Segment Start: Working data

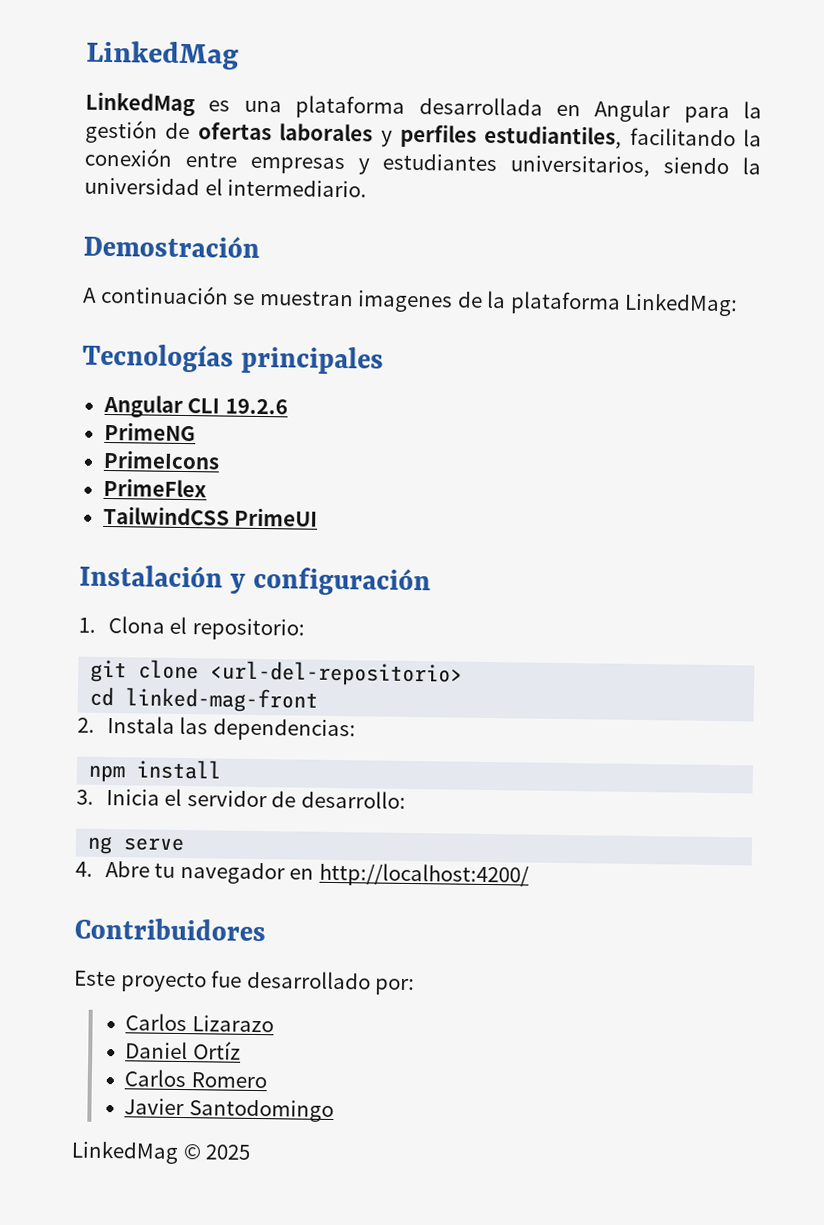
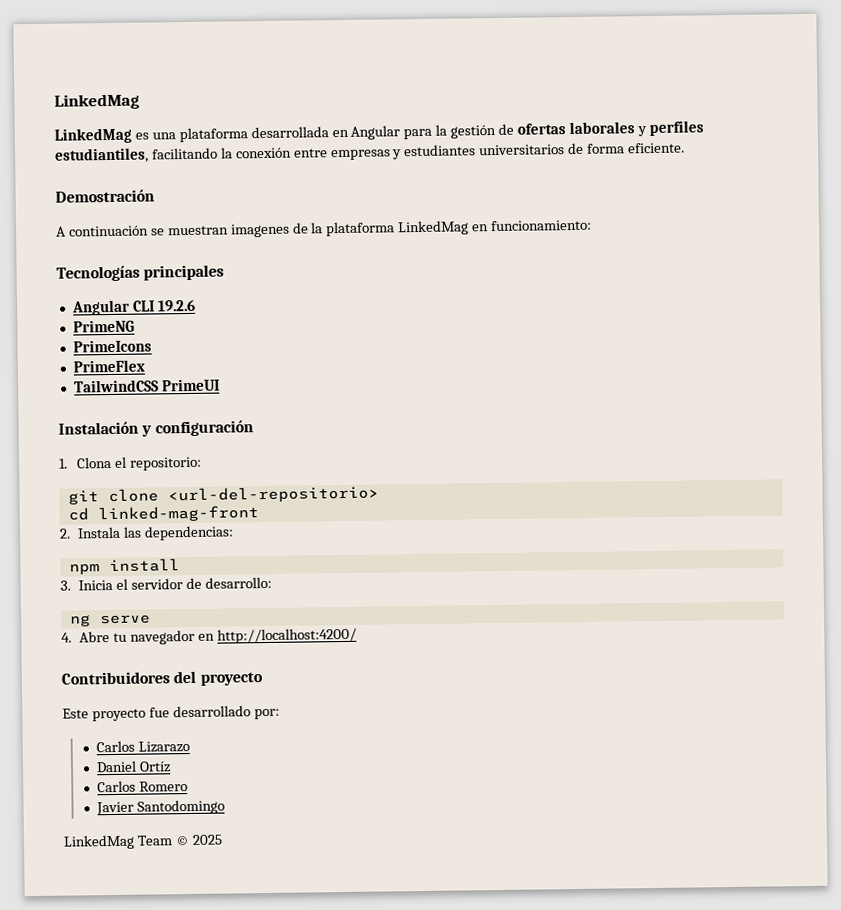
- LinkedMag es una plataforma desarrollada en Angular para la gestión de ofertas laborales y perfiles estudiantiles, facilitando la conexión entre empresas y estudiantes universitarios, siendo la universidad el intermediario.
+ LinkedMag es una plataforma desarrollada en Angular para la gestión de ofertas laborales y perfiles estudiantiles, facilitando la conexión entre empresas y estudiantes universitarios de forma eficiente.
- A continuación se muestran imagenes de la plataforma LinkedMag:
+ A continuación se muestran imagenes de la plataforma LinkedMag en funcionamiento:
- Contribuidores
+ Contribuidores del proyecto
- LinkedMag © 2025
+ LinkedMag Team © 2025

Segment End: Working data

Work order: Print each line of the listing exactly and include no pictures.

Problem solution:
- LinkedMag es una plataforma desarrollada en Angular para la gestión de ofertas laborales y perfiles estudiantiles, facilitando la conexión entre empresas y estudiantes universitarios, siendo la universidad el intermediario.
+ LinkedMag es una plataforma desarrollada en Angular para la gestión de ofertas laborales y perfiles estudiantiles, facilitando la conexión entre empresas y estudiantes universitarios de forma eficiente.
- A continuación se muestran imagenes de la plataforma LinkedMag:
+ A continuación se muestran imagenes de la plataforma LinkedMag en funcionamiento:
- Contribuidores
+ Contribuidores del proyecto
- LinkedMag © 2025
+ LinkedMag Team © 2025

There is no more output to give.